Ich habe da meine Zweifel. Es sind zu viele Fehler gemacht worden. Das beginnt schon damit, dass man für die fusionierte Charité eine Übergangsleitung installierte, bis ein neuer endgültiger Vorstand gefunden wird. Wobei die jetzige Vorstandsvorsitzende eine gute Arbeit gemacht hat. In dem vergangenen halben Jahr konnten keine wesentlichen Struktur-Entscheidungen getroffen werden. Eine Fusion kann nur dann erfolgreich sein, wenn man sofort die endgültige Leitung einsetzt, die entscheidet. Dass mit Detlev Ganten nun endlich ein neuer Vorstandsvorsitzender gefunden ist, ist gut. Nun muss der personelle Neuanfang folgen, das heißt, die vorhandenen Vorstände müssen ausgetauscht werden. Gerade die fusionsunwilligen und -unfähigen Manager müssen weg.

Durch die Fusion entsteht eine neue Charité mit drei Standorten: in Mitte, Wedding und in Steglitz. Sind die alle wirklich nötig?

Nein. Die Zielsetzung der rot-roten Koalition, dass zwei Standorte für die Universitätsmedizin ausreichend sind, war völlig richtig. Dass danach das Expertengutachten 2002 empfahl, die Hochschulmedizin an drei abgespeckten Standorten zu erhalten, war ein riesengroßer Fehler. Der Expertenkommission fehlte der betriebswirtschaftliche Sachverstand. Drei amputierte Standorte mit unvollständigem Fächerangebot, das ist nicht funktionsfähig und auch nicht finanzierbar.

Welche Standorte sind verzichtbar?

Das muss die Politik spätestens im kommenden Jahr entscheiden. Der Standort Virchow ist gesetzt. Hier wurden 1,5 Milliarden Euro investiert, es ist eines der modernsten Krankenhäuser Europas. Die Standortfrage wird ja gerade von dem Unternehmensberater Roland Berger begutachtet. Daraus erwartet man klare Empfehlungen. Aber wenn die Politik sich um diesen Schnitt herumdrückt, dann werden die drei Standorte ab 2007 nicht mehr finanzierbar sein. Dann wäre die gesamte Charité gefährdet.

Sie haben als Gesundheitspolitiker in Berlin eine Menge Spuren hinterlassen – und Feinde.

Den fachlichen Streit habe ich nie als persönliche Feindschaft empfunden. Die Auseinandersetzungen waren interessante sportliche Herausforderungen. Und da ich oftmals als Sieger daraus hervorging, war ich natürlich nicht jedermanns Liebling. Es gibt in Berlin zu wenige Macher und zu viele Schwätzer.
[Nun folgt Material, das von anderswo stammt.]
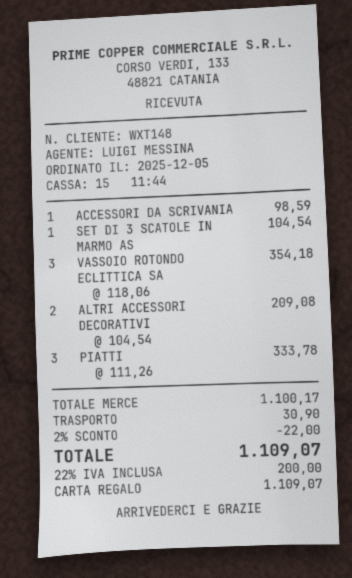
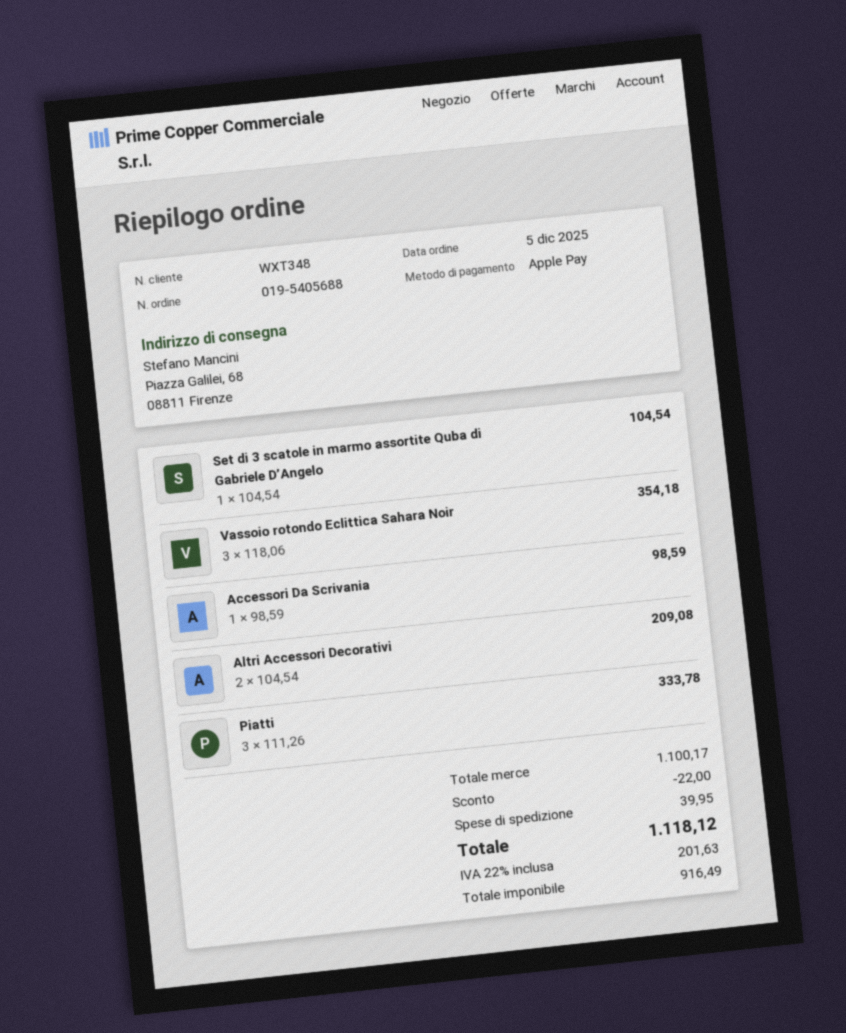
customer number: WXT148 -> WXT348
payment method: gift card -> Apple Pay
shipping: 30.90 -> 39.95
tax: 22% = 200.00 -> 22% = 201.63
total: 1109.07 -> 1118.12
Einer der heftigsten Auseinandersetzungen mussten Sie sich im vergangenen Jahr stellen. Es ging dabei um Ihre Nebentätigkeiten in einer Firma, die die Charité belieferte.
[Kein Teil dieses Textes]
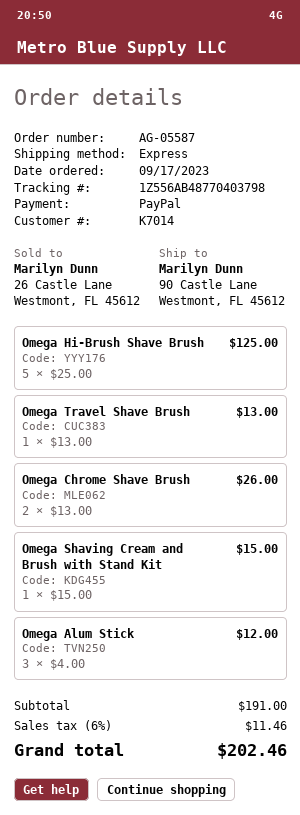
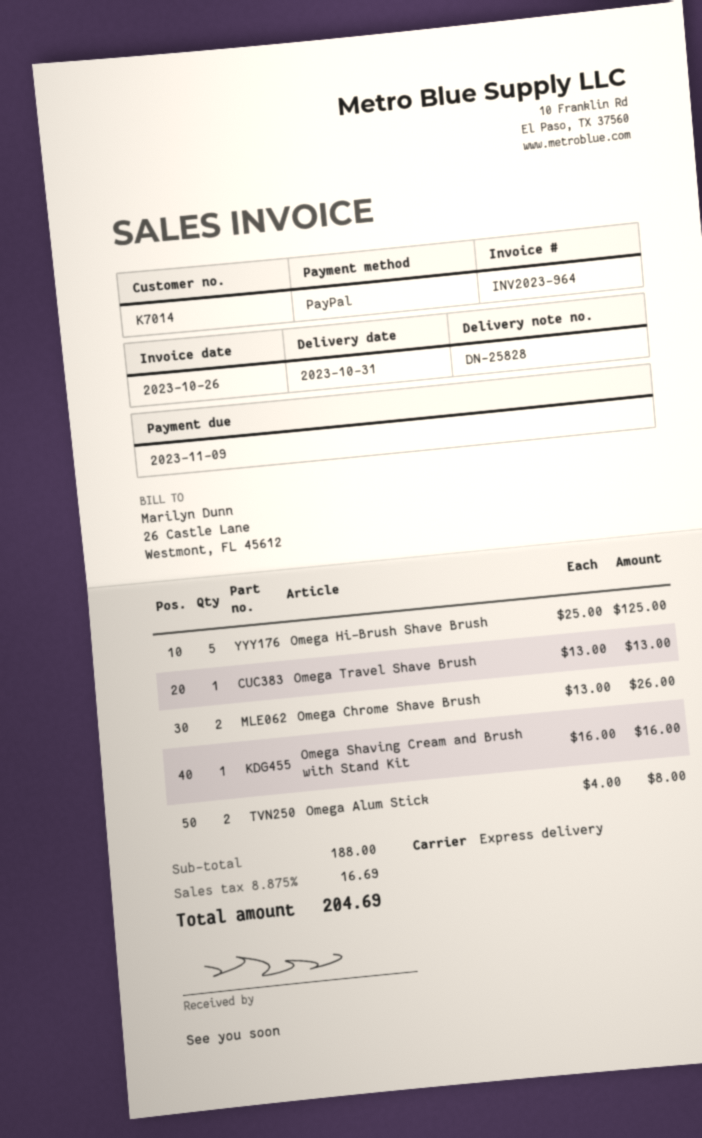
Omega Shaving Cream and Brush with Stand Kit: 1 x 15.00 = 15.00 -> 1 x 16.00 = 16.00
Omega Alum Stick: 3 x 4.00 = 12.00 -> 2 x 4.00 = 8.00
subtotal: 191.00 -> 188.00
tax: 6% = 11.46 -> 8.875% = 16.69
total: 202.46 -> 204.69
Diese Vorwürfe sind alle ausgeräumt. Ich habe mir nichts vorzuwerfen. Damals war ich vom Verhalten des zuständigen Wissenschaftssenators Thomas Flierl (PDS) sehr enttäuscht. Eigentlich gibt es doch eine Fürsorgepflicht eines Vorgesetzten für seine Mitarbeiter. Doch der Senator hat mich im Regen stehen lassen. Vielleicht liegt es daran, dass Flierl Kulturpolitiker ist und Hochschulmedizin nie seine Sache war.